À l'expiration du temps fixé, il entendit un bruit de roues devant la porte, et le jeune garçon aux cheveux rouges sortit avec son trousseau de clefs. Une dame attendait dans le salon des visiteurs.
«Le colonel Crawley?» demanda-t-elle d'une voix toute tremblante.
Après lui avoir fait un signe d'intelligence, le garçon referma la porte extérieure sur elle, puis il revint dans la salle à manger, où il dit à Crawley:
«Colonel, on vous demande.»
Rawdon quitta la pièce d'un bond et descendit au parloir, laissant tous les autres convives occupés gaiement à sabler le champagne; un faible rayon de lumière tombait à travers la fente de la porte sur cette dame, qui paraissait fort agitée.
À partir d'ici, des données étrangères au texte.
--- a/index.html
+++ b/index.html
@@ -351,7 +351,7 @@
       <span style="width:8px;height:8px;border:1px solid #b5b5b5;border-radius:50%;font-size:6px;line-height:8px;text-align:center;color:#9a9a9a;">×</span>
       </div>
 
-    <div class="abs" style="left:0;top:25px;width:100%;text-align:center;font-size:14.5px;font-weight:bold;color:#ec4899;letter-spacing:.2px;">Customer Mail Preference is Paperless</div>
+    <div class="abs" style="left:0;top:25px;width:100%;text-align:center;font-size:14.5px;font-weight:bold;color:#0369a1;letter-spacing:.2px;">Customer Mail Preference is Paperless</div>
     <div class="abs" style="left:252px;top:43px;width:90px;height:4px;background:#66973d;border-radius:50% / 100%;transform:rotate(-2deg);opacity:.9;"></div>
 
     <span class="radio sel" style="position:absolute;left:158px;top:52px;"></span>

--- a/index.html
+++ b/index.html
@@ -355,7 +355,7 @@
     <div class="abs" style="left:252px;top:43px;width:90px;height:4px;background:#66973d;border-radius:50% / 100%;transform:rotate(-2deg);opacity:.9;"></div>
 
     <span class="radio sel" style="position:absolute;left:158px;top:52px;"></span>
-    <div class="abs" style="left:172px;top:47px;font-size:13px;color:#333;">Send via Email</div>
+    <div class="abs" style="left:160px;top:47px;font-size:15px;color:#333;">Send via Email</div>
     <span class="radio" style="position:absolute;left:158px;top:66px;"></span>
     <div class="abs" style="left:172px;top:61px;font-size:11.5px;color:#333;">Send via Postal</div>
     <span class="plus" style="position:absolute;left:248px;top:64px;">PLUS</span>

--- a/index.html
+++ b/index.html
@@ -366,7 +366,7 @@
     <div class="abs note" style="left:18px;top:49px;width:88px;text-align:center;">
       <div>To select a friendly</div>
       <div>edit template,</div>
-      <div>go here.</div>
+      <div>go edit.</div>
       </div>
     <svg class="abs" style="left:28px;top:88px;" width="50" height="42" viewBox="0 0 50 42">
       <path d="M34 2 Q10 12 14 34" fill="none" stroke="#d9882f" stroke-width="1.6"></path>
«C'est moi, Rawdon, lui dit-elle d'une voix tremblante dont elle cherchait à déguiser l'émotion; c'est moi, Jane.»
Rawdon en croyait à peine ses yeux et ses oreilles. Il s'élança vers elle, la serra dans ses bras, articula quelques remercîments inintelligibles, puis, s'appuyant sur son épaule, donna un libre cours à ses sanglots. Quant à elle, elle ne comprenait rien à cette émotion.
Il ne fut pas difficile d'obtenir la quittance de M. Moss. Ce brave homme éprouva cependant un certain déplaisir; il avait bien compté avoir le colonel pour convive pendant toute la journée du dimanche. Jane, toute rayonnante de joie et de bonheur, fit sortir Rawdon de la prison de dettes et l'emmena dans la voiture qu'elle avait prise pour hâter le moment de sa délivrance.
«Mon cher Rawdon, lui dit-elle, Pitt était parti pour un dîner politique lorsque votre lettre est arrivée, et alors je n'ai pas hésité; je suis venue vous chercher moi-même.»